You should also sign her up ASAP for "Puppy Kindergarten" with a good, positive-based trainer. They will help you with more of the steps to training a good recall, but it typically takes a good year (or more!) of really, concerted work to put a really reliable recall on a dog.

In the mean time:

1. ALWAYS have her on-leash (with a harness, not a collar, to protect her neck and throat) unless she is in a confined area.

2. NEVER call her to you unless you are 90% sure she is already coming anyway. Remember&#8230; she doesn't understand the words. You want to set it up so that she starts to ASSOCIATE the word with the action. (so if you see her BLASTING toward you, THAT is a GREAT time to say, "Ginger, Come!" (or whatever your recall word is&#8230; pick one and be consistent)

3. NEVER call her when you are going to be doing something she won't like. (like bath, grooming, putting her in her ex-pen&#8230 Instead, you go get HER!!!

4. NEVER chase her. That's a game you CAN'T win. IF she gets loose by mistake, turn and run AWAY from her, as fast as you can, at the same time calling her name in a fun, up-beat tone. Most puppies will happily charge after you. Let her catch up, and be ready with a TON of high value treats when she gets to you. Tell her how WONDERFUL she was to come back to you!!! (at this age, you should ALWAYS have a handful of high quality treats in your pocket! )

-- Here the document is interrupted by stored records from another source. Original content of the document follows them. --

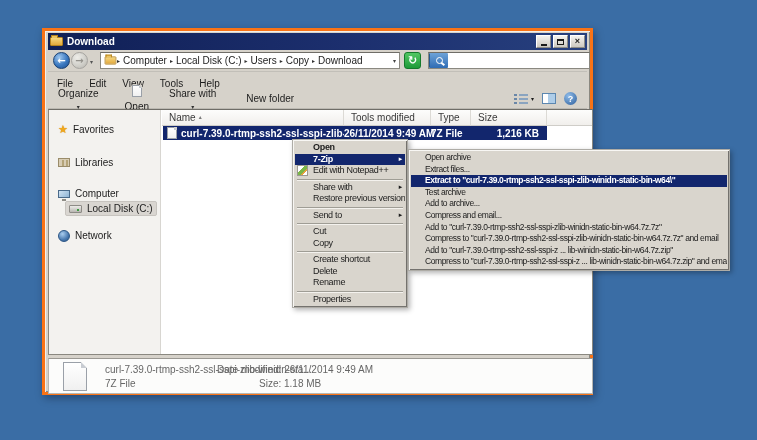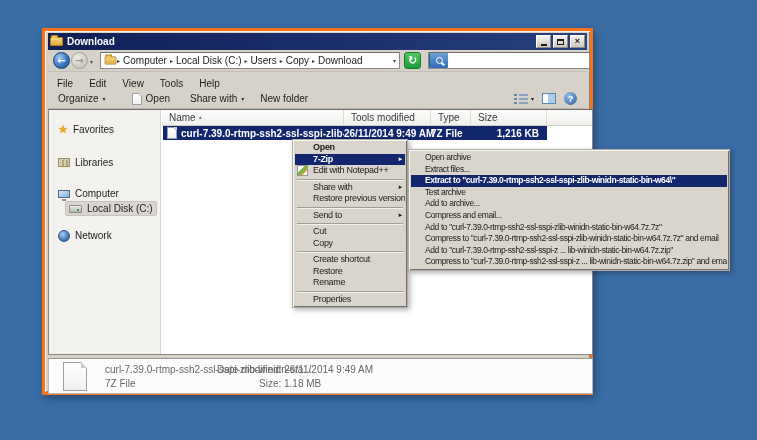--- a/index.html
+++ b/index.html
@@ -57,7 +57,7 @@
   .menubar { position:absolute; left:3px; top:42px; right:3px; height:16px; display:flex; align-items:flex-end; gap:16px; padding-left:9px; background:#d6d2ca; }
   .menubar .m { color:#1c1c1c; }
   .toolbar { position:absolute; left:3px; top:58px; right:3px; height:20px; display:flex; align-items:center; background:#d6d2ca; border-bottom:1px solid #bcb9b2; }
-  .tbtn { display:flex; align-items:center; gap:4px; padding:2px 6px; color:#1c1c1c; white-space:nowrap; }
+  .tbtn { display:flex; align-items:center; gap:4px; padding:2px 6px; color:#1c1c1c; white-space:nowrap;flex-direction:column; }
   .tbtn .caret { font-size:6px; color:#333; font-family:"DejaVu Sans",sans-serif; }
   .tb-organize { margin-left:4px; }
   .tb-open { margin-left:14px; }

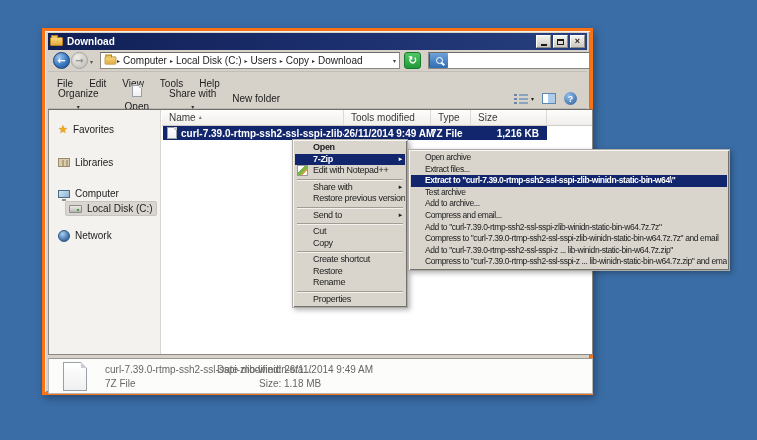--- a/index.html
+++ b/index.html
@@ -62,7 +62,7 @@
   .tb-organize { margin-left:4px; }
   .tb-open { margin-left:14px; }
   .tb-share { margin-left:8px; }
-  .tb-newfolder { margin-left:4px; }
+  .tb-newfolder { margin-left:18px; }
   .toolbar-right { margin-left:auto; display:flex; align-items:center; gap:8px; padding-right:10px; }
   .views-icon { width:14px; height:10px; position:relative; }
   .views-icon::before { content:""; position:absolute; left:0; top:0; width:3px; height:2px; background:#6a87a8; box-shadow:0 4px 0 #6a87a8, 0 8px 0 #6a87a8; }

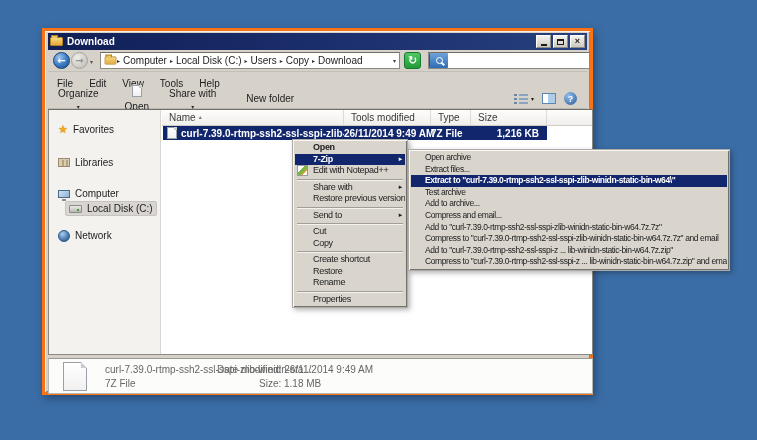--- a/index.html
+++ b/index.html
@@ -286,7 +286,7 @@
     <div class="mi">Copy</div>
     <div class="msep"></div>
     <div class="mi">Create shortcut</div>
-    <div class="mi">Restore</div>
+    <div class="mi">Delete</div>
     <div class="mi">Rename</div>
     <div class="msep"></div>
     <div class="mi">Properties</div>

5. Randomly, while she is playing, go pick her up, give her a cookie and put her right back down to return to her play. You want her to look forward to you coming toward her, not to think that every time you get your hands on her, it's the end of the fun!


----------



## MarinaGirl (Mar 25, 2012)

GREAT advice from Karen!


----------



## raeshan (Nov 18, 2013)

Thanks Karen. Everything you said makes sense.

I had a Lab years ago who would never come when called, and I am sure that the words "Come Here" meant "you can't catch me" to her.


----------



## krandall (Jun 11, 2009)

raeshan said:


> Thanks Karen. Everything you said makes sense.
> 
> I had a Lab years ago who would never come when called, and I am sure that the words "Come Here" meant "you can't catch me" to her.


Yup. MANY people unwittingly teach their dogs that. You HAVE to make it more attractive to come to you than to "self-reward" by staying out of reach.


----------